Before and after images
<<<<

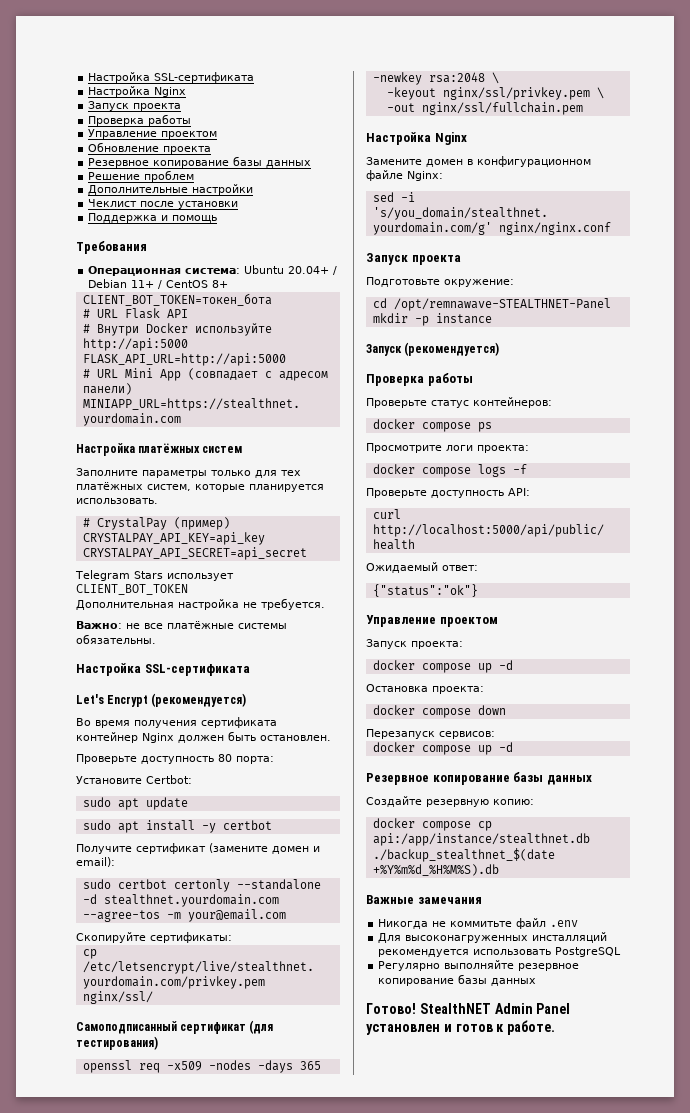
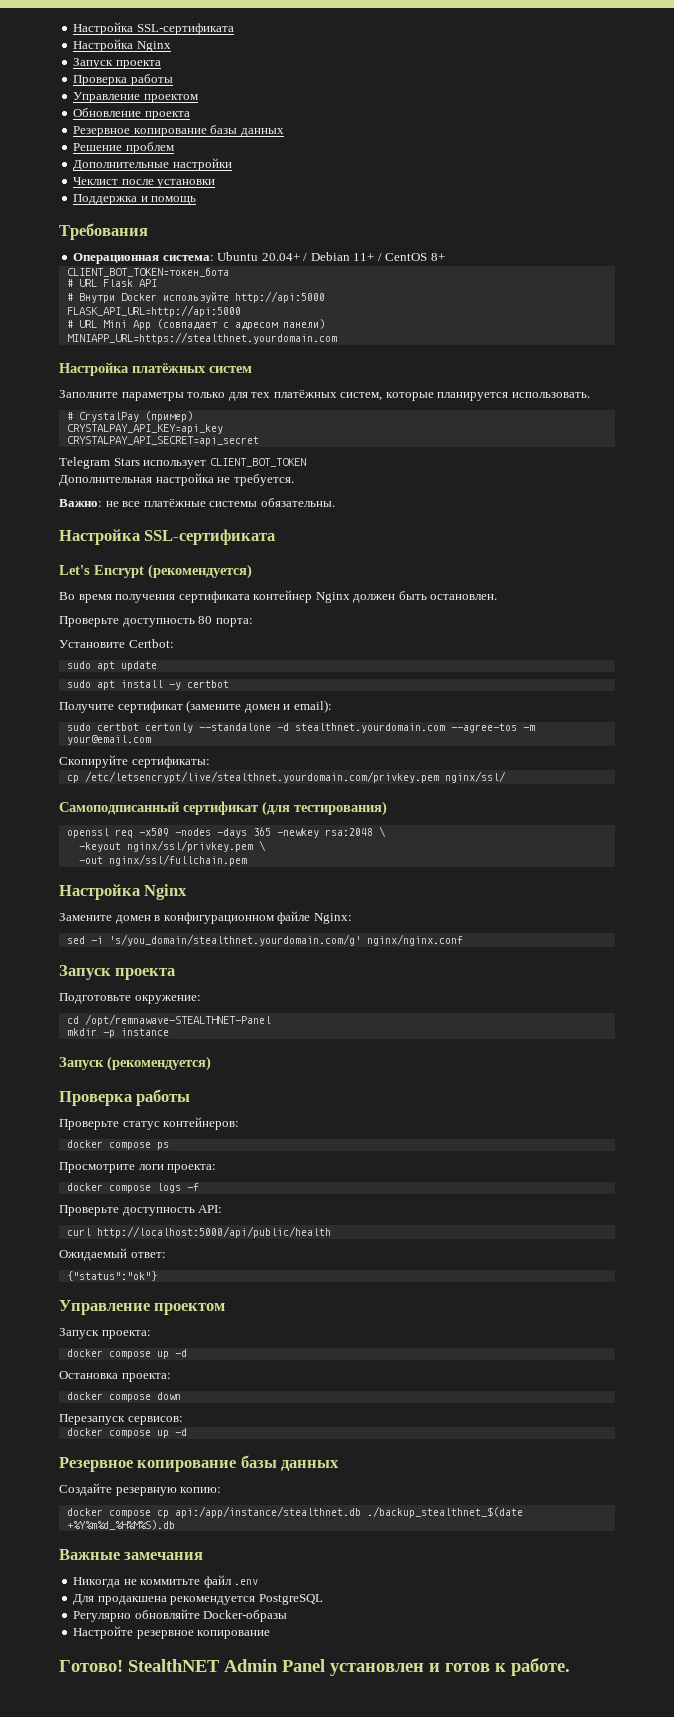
- Для высоконагруженных инсталляций рекомендуется использовать PostgreSQL
+ Для продакшена рекомендуется PostgreSQL
- Регулярно выполняйте резервное копирование базы данных
+ Регулярно обновляйте Docker-образы
+ Настройте резервное копирование

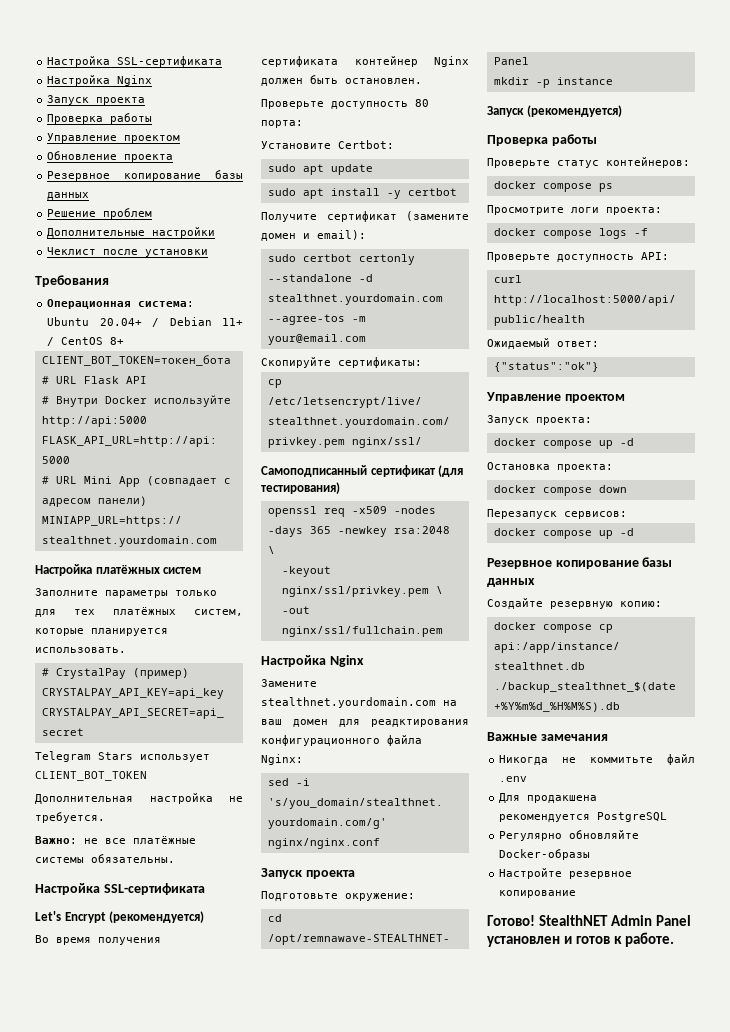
- Поддержка и помощь
- Замените домен в конфигурационном файле Nginx:
+ Замените stealthnet.yourdomain.com на ваш домен для реадктирования конфигурационного файла Nginx:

>>>>

*Directions for this task*. Where a line of the records contains the word "рекомендуется", copy that line.

*Reply to the task*.
- Для высоконагруженных инсталляций рекомендуется использовать PostgreSQL
+ Для продакшена рекомендуется PostgreSQL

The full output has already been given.